Opération d'injection Intra cytoplasmique de spermatozoïde
Opération d'injection Intra cytoplasmique de spermatozoïde © MaxPPP/Le Courrier Picard/Fred Haslin

Le Parlement britannique a autorisé ce mardi une nouvelle technique. Elle permet de remplacer la partie défectueuse d'un ovocyte par le matériel génétique d'une autre femme afin d'éviter la transmission de maladies graves à l'enfant.
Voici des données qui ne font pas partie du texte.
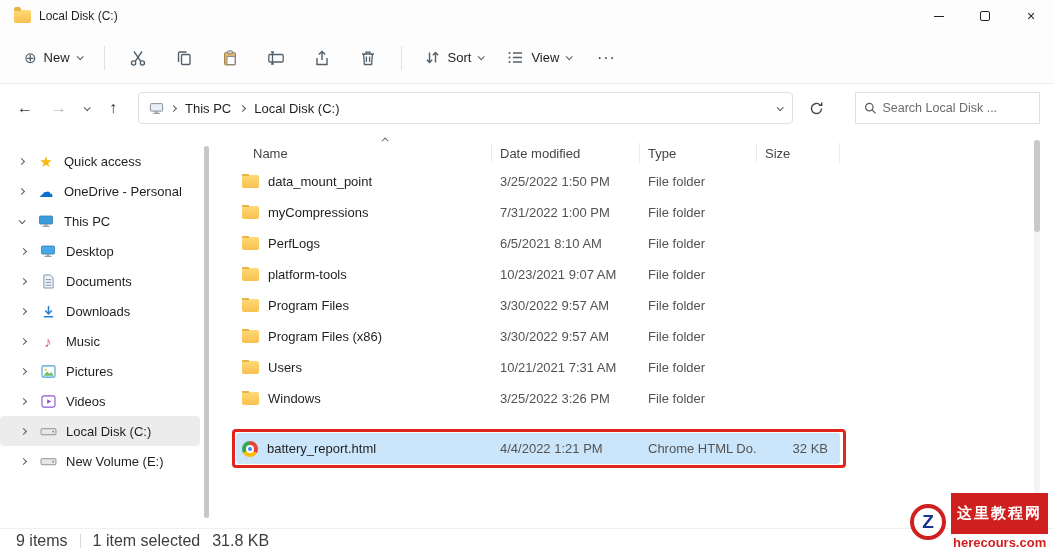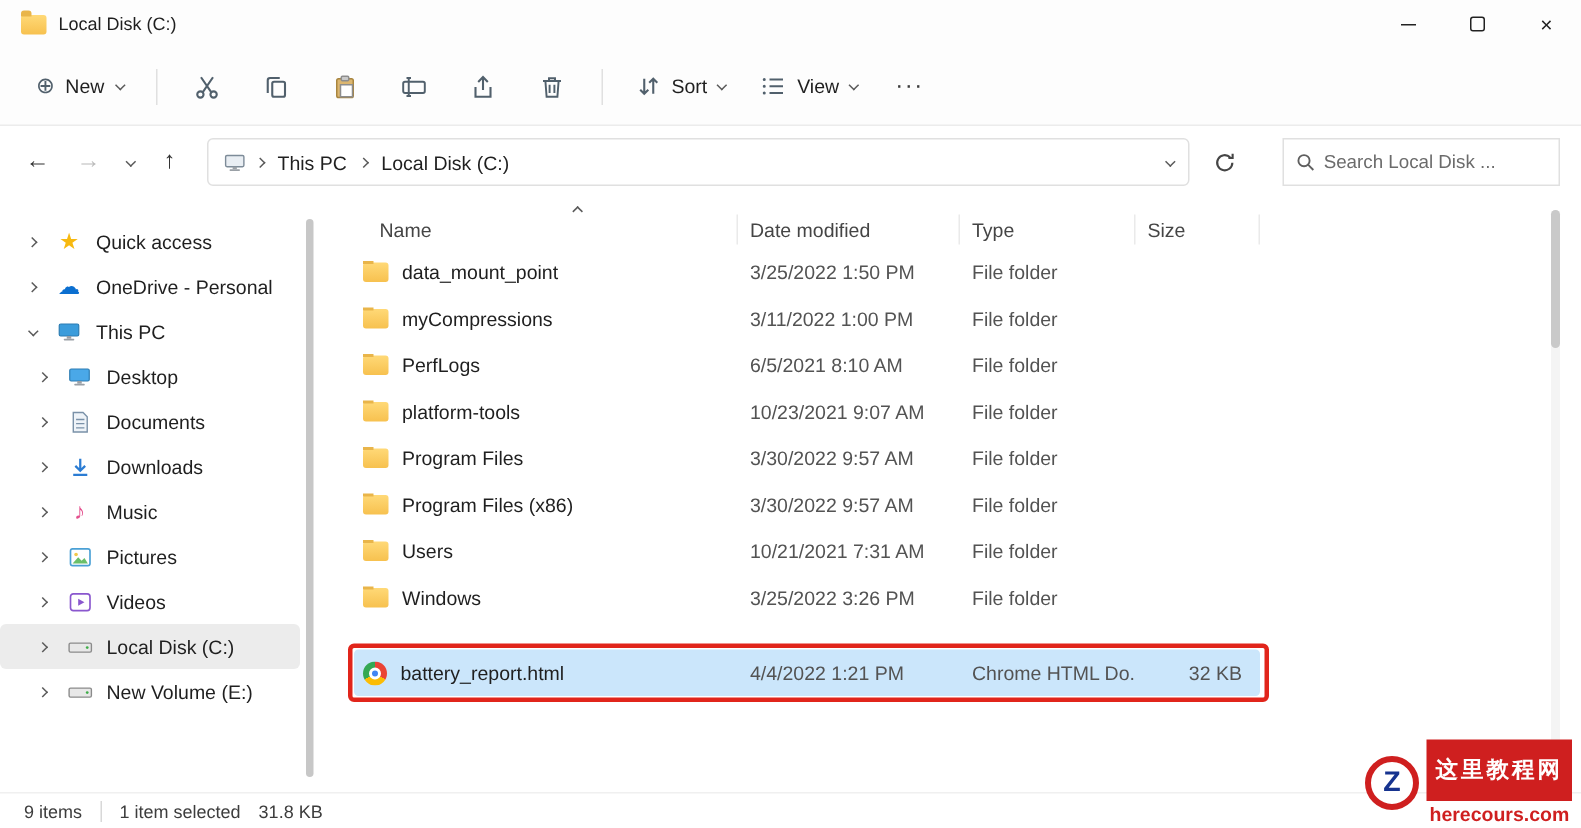"3/11/2022 1:00 PM" div.cell { text: 3/11/2022 -> 7/31/2022 }
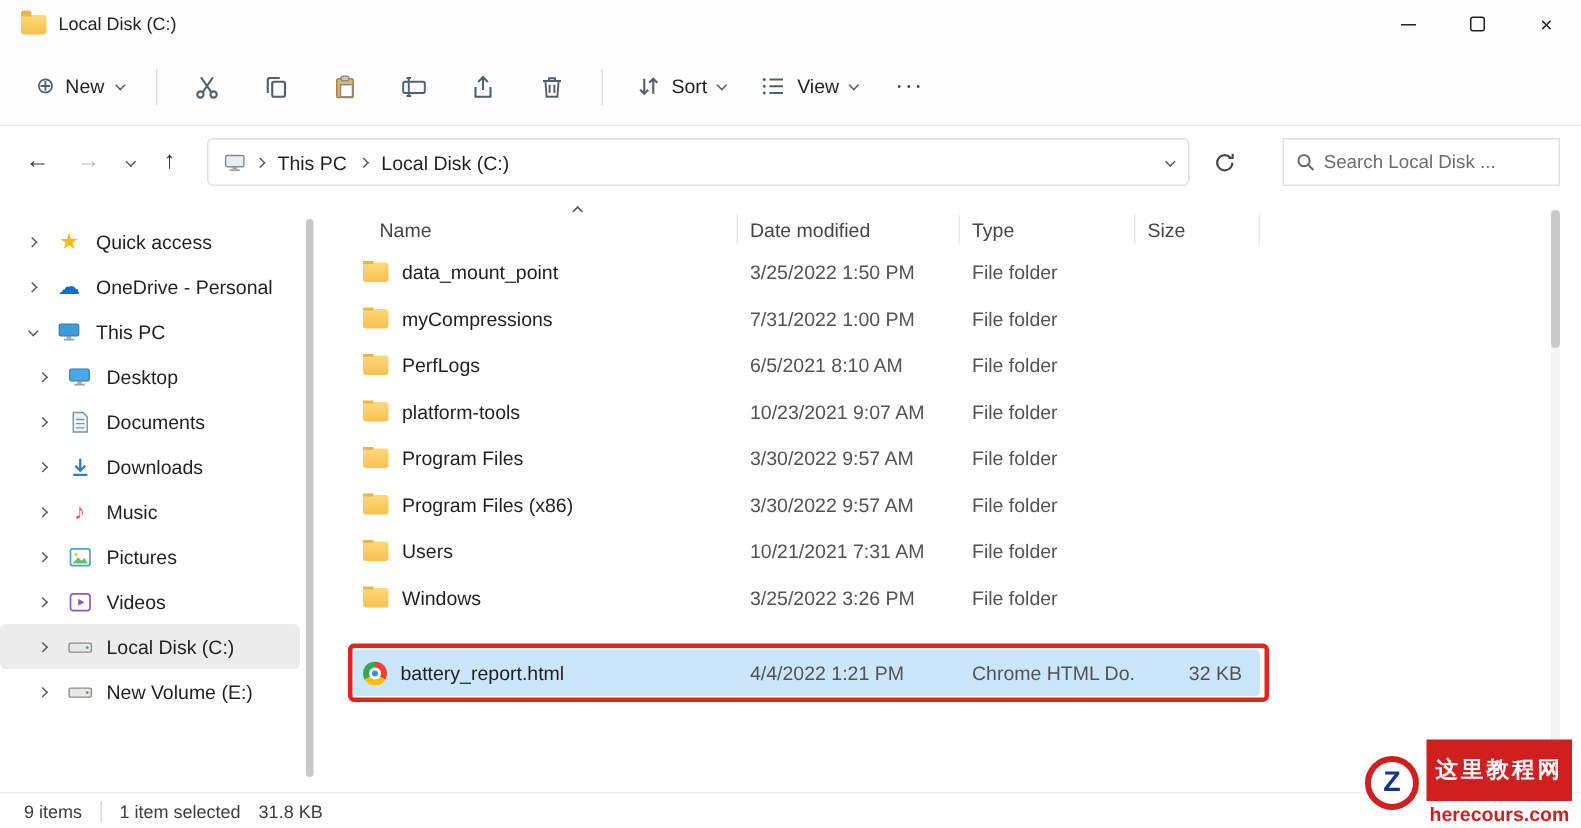"Desktop" .sb-item.child { padding-left: 21px -> 16px }
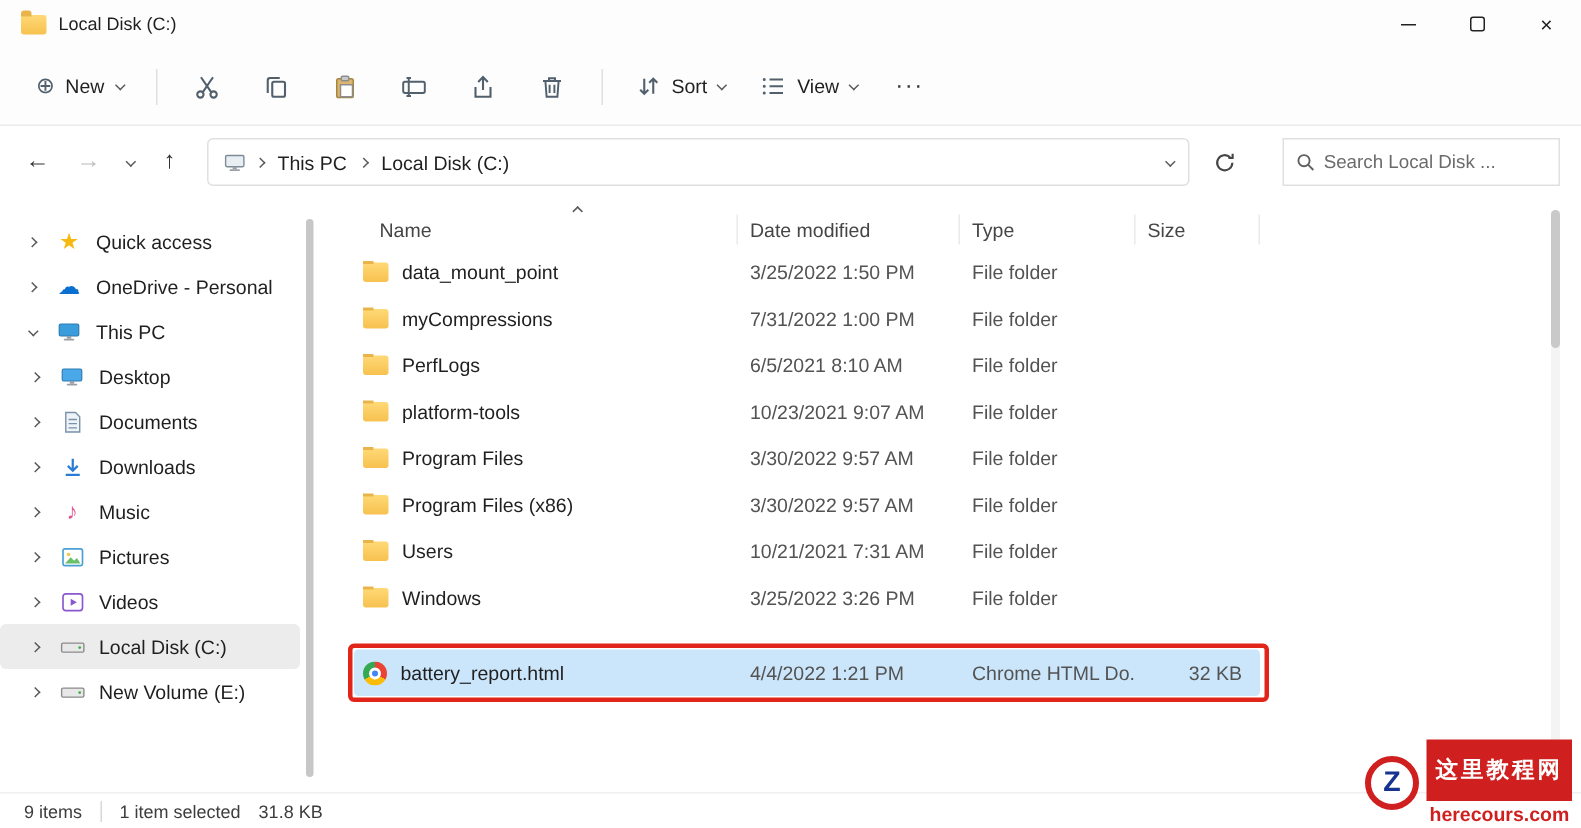"9 items" .statusbar { font-size: 12px -> 16px }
Pour concevoir des bébés sains, faut-il autoriser le recours à trois ADN différents, donc à trois parents biologiques ? Oui, pour les députés britanniques qui ont tranché en faveur de cette première scientifique et éthique.

La nouvelle technique permet de remplacer les mitochondries défectueuses de l’ovocyte de la mère par les mêmes, mais saines, issues de l'ovule d'une donneuse. Ce remplacement n'affecte pas les caractéristiques physiques de l'enfant, contenues dans le noyau de l’ovocyte. Après fécondation par un spermatozoïde du père, l’ovule est ensuite implanté dans l’utérus de la mère.

Le débat a commencé en Grande-Bretagne autour du cas de Sharon Bernardi

Cette mère de famille a vu ses six enfants mourir parce qu'elle leur transmet une maladie - dont elle est porteuse mais non atteinte - et qui est contenue dans ses mitochondries. C’est pour éviter cette transmission que des scientifiques d'un laboratoire de Newcastle ont mis au point la technique et espèrent maintenant obtenir l'autorisation d'effectuer la première. Sharon Bernardi, qui milite depuis des années pour cette technique, se défend de vouloir créer des enfants sur mesure.

Les explications de Franck Mathevon à Londres

Un projet controversé

En Grande-Bretagne, le projet est controversé. Si certains y voient une avancée médicale majeure, d'autres craignent que cela aboutisse à une forme de sélection des bébés. L'église d'Angleterre y est farouchement opposée. Mais les députés ont finalement voté pour.

Les scientifiques - notamment français - soulignent le manque de recul sur les risques encourus et font remarquer que des techniques alternatives existent : un diagnostic préimplantatoire, dans le cas d'une FIV, pour n'implanter que des embryons sains ou le don d'ovocyte complet, même s'il ne permet pas la transmission des chromosomes de la mère à l'enfant.